Die Reduzierung macht etwa 1,5 Prozent des geplanten Flugplans für die Monate April bis Oktober aus. "Aerotelegraph" berichtete, dass viele Pilotinnen und Piloten aus verschiedenen Gründen, wie Schwangerschaften oder Unfällen, längerfristig nicht verfügbar sind. Zudem fordert das Umschulungsprogramm für den Airbus A350 zusätzliche Kapazitäten. Ein neu abgeschlossener Gesamtarbeitsvertrag, der verbesserte Arbeitszeitregelungen beinhaltet, erhöht ebenfalls den Bedarf an Personal um etwa 70 Vollzeitstellen.

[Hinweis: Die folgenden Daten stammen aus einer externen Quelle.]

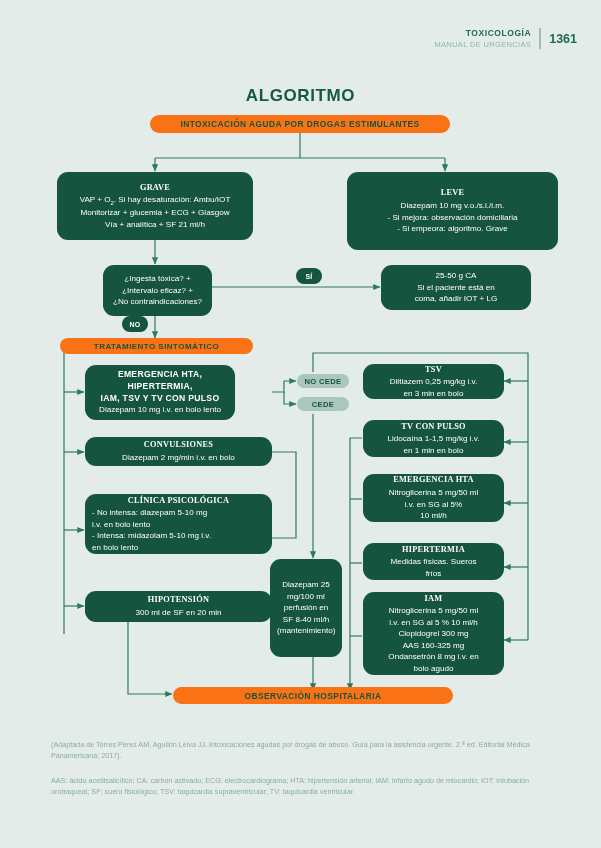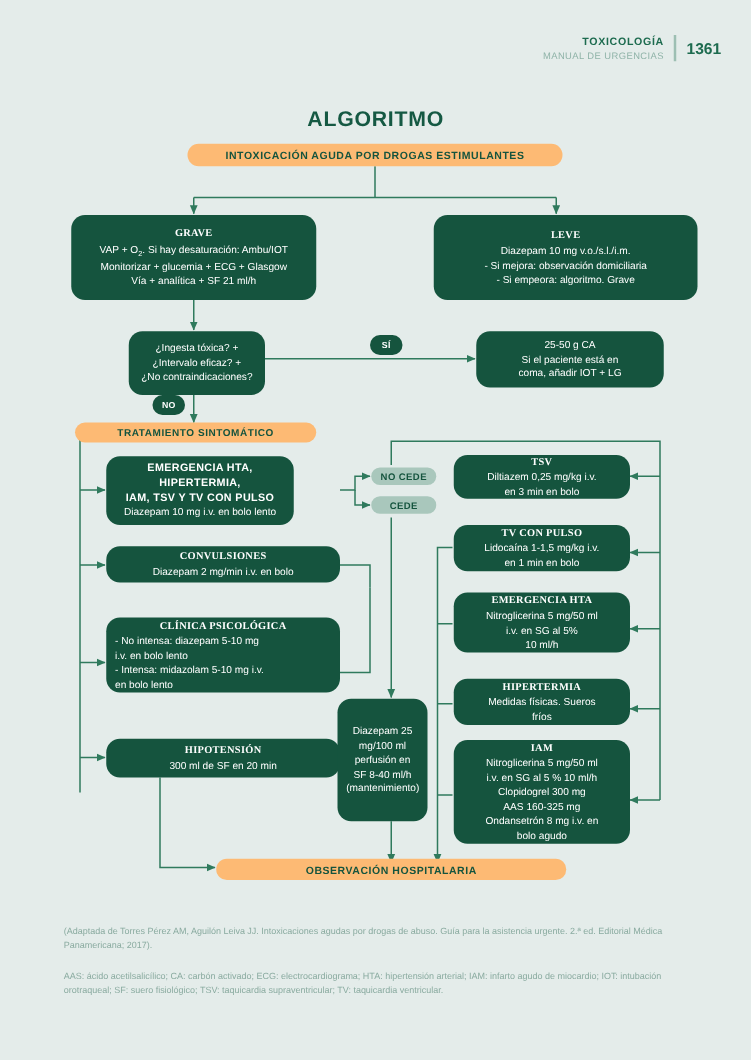--- a/index.html
+++ b/index.html
@@ -34,7 +34,7 @@
   .dark .ttl-lg{font-weight:bold;font-size:8.6px;letter-spacing:.3px;line-height:1.35;}
   .dark .left{text-align:left;}
   .light{
-    background:#fdba74;color:#15543e;border-radius:11px;
+    background:#f97316;color:#15543e;border-radius:11px;
     display:flex;align-items:center;justify-content:center;
     text-align:center;font-weight:bold;letter-spacing:.45px;font-size:8.4px;
   }

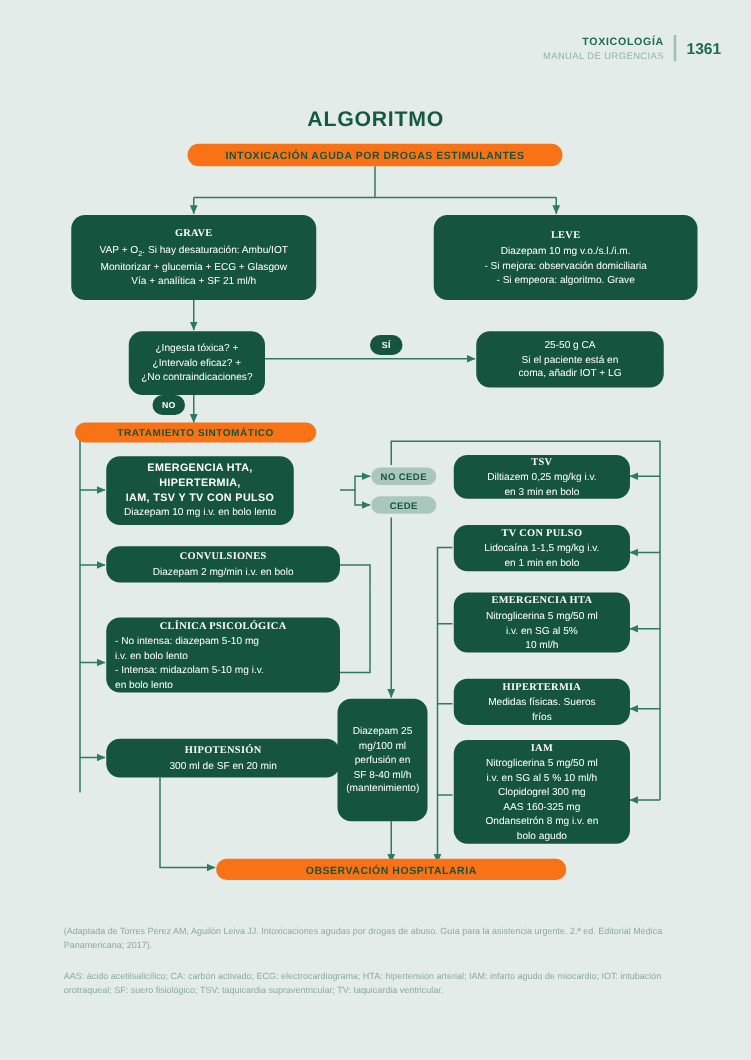--- a/index.html
+++ b/index.html
@@ -138,7 +138,7 @@
     <div>Vía + analítica + SF 21 ml/h</div>
   </div>
 
-  <div class="node dark" style="left:347px;top:172px;width:211px;height:68px;">
+  <div class="node dark" style="left:347px;top:172px;width:211px;height:78px;">
     <div class="ttl">LEVE</div>
     <div>Diazepam 10 mg v.o./s.l./i.m.</div>
     <div>- Si mejora: observación domiciliaria</div>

Erschwerend kommt hinzu, dass Wartungsarbeiten an den Airbus-A220-Flugzeugen aufgrund von Triebwerksproblemen Kapazitäten binden, während bei den A320-Maschinen zwar genügend Flugzeuge, jedoch nicht genügend Besatzung vorhanden ist. Auch die Option, externe Hilfe von Partnern und der Lufthansa zu holen, ist bereits ausgeschöpft. Als kurzfristige Lösung verschieben einige ältere Piloten ihren Ruhestand und Teilzeitkräfte erhöhen vorübergehend ihre Arbeitszeiten. Langfristig plant Swiss, die Ausbildungskapazitäten zu erhöhen und jährlich bis zu 110 neue Piloten einzustellen.